## ACTION ITEM
Your answer is the lines below, exactly, from the one that contains "- One great" through the one that contains "Result<U> by using a function.", both included.

Records excerpted from a collection:
━━━━━━

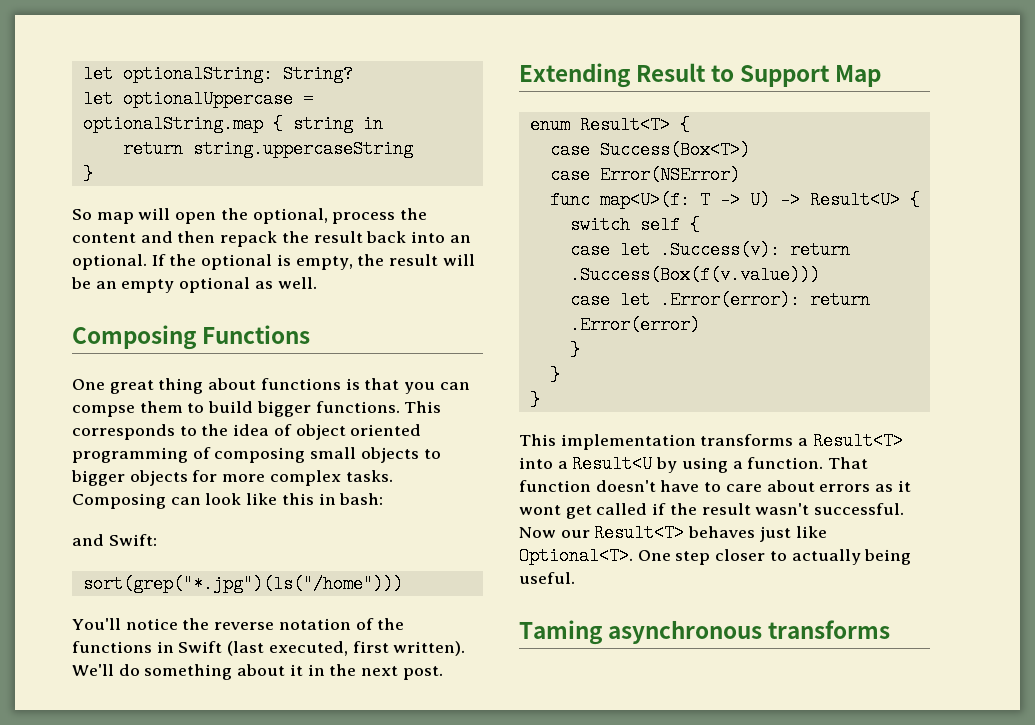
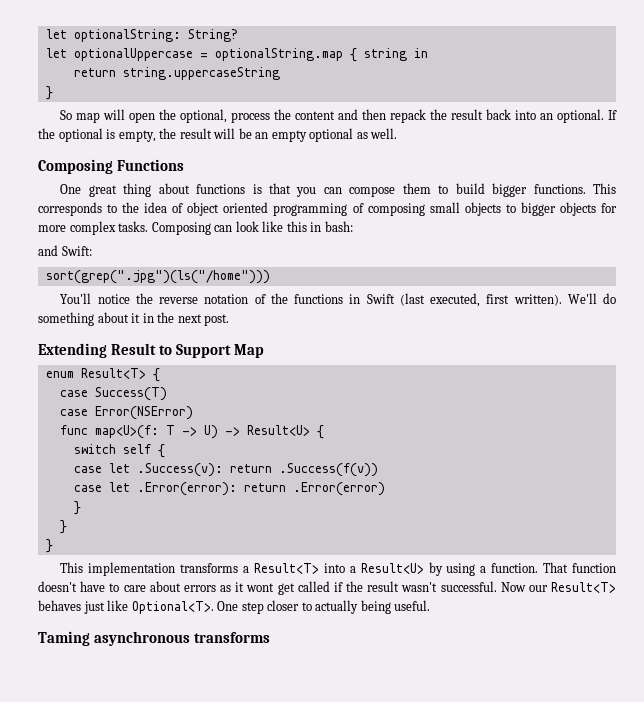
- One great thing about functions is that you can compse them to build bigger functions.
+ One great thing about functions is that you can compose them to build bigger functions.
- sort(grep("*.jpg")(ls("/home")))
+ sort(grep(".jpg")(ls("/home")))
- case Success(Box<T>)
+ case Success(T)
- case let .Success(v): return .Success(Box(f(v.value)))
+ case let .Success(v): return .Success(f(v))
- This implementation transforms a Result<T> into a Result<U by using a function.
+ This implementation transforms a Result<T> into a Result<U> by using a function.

━━━━━━

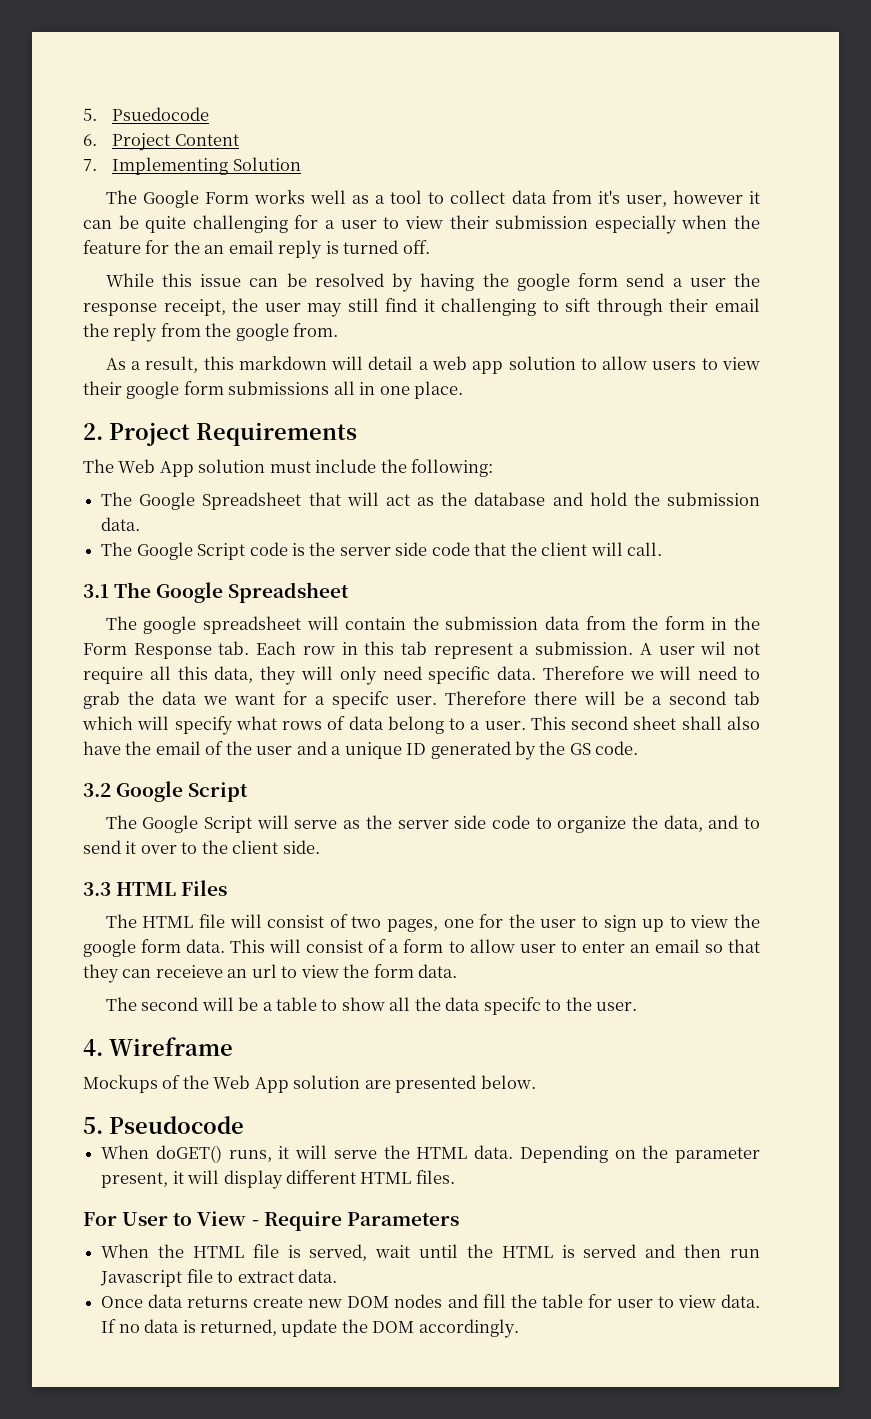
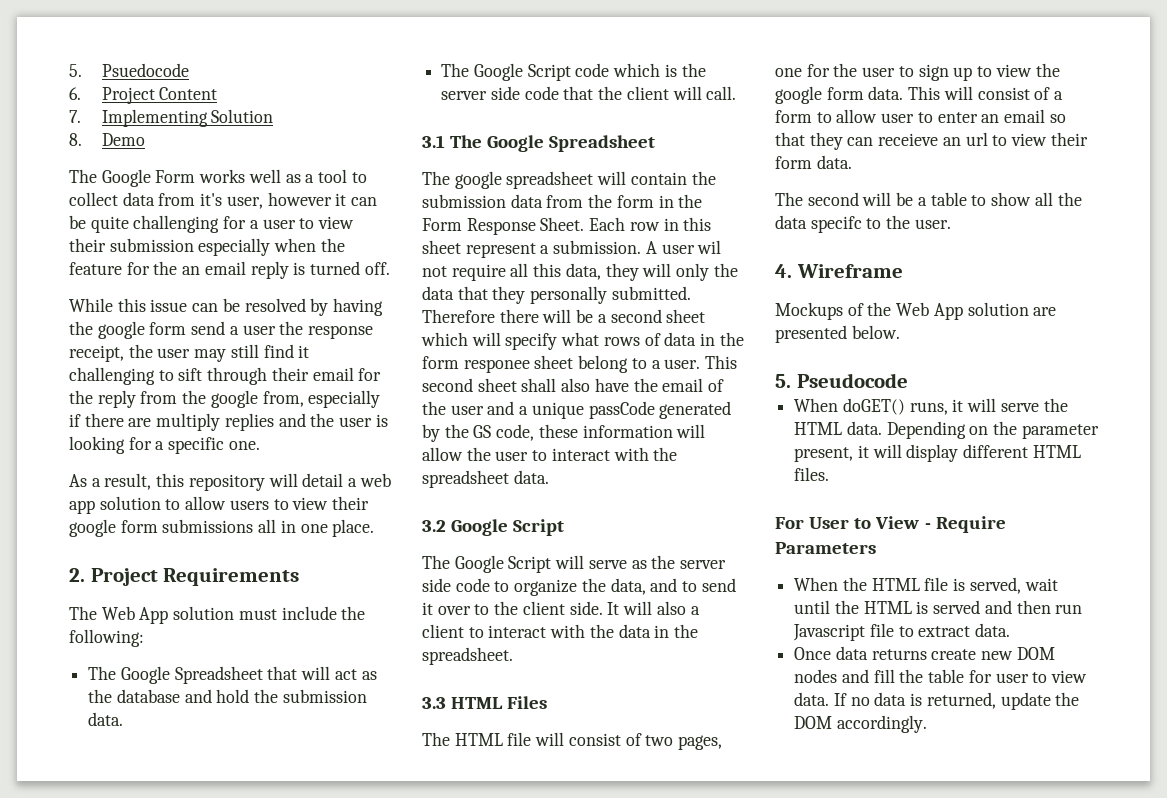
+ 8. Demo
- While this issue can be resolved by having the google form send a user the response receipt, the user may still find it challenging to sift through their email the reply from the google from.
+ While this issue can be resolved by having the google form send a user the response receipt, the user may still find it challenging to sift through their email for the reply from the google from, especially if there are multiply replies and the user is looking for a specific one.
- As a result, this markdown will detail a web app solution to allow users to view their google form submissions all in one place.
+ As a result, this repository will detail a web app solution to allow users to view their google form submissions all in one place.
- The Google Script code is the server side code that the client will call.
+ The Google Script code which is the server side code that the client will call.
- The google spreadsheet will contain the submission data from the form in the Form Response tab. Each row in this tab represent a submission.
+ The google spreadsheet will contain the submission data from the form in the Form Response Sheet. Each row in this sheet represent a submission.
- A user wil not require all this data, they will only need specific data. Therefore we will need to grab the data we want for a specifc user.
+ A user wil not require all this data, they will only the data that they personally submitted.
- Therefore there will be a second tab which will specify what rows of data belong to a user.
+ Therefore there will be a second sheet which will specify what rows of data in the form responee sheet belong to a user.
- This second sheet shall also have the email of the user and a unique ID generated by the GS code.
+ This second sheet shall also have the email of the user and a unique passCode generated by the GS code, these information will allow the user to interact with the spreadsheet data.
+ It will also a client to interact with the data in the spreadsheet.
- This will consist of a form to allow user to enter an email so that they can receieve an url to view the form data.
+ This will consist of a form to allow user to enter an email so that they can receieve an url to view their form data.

━━━━━━

## PROBLEM SOLUTION
- One great thing about functions is that you can compse them to build bigger functions.
+ One great thing about functions is that you can compose them to build bigger functions.
- sort(grep("*.jpg")(ls("/home")))
+ sort(grep(".jpg")(ls("/home")))
- case Success(Box<T>)
+ case Success(T)
- case let .Success(v): return .Success(Box(f(v.value)))
+ case let .Success(v): return .Success(f(v))
- This implementation transforms a Result<T> into a Result<U by using a function.
+ This implementation transforms a Result<T> into a Result<U> by using a function.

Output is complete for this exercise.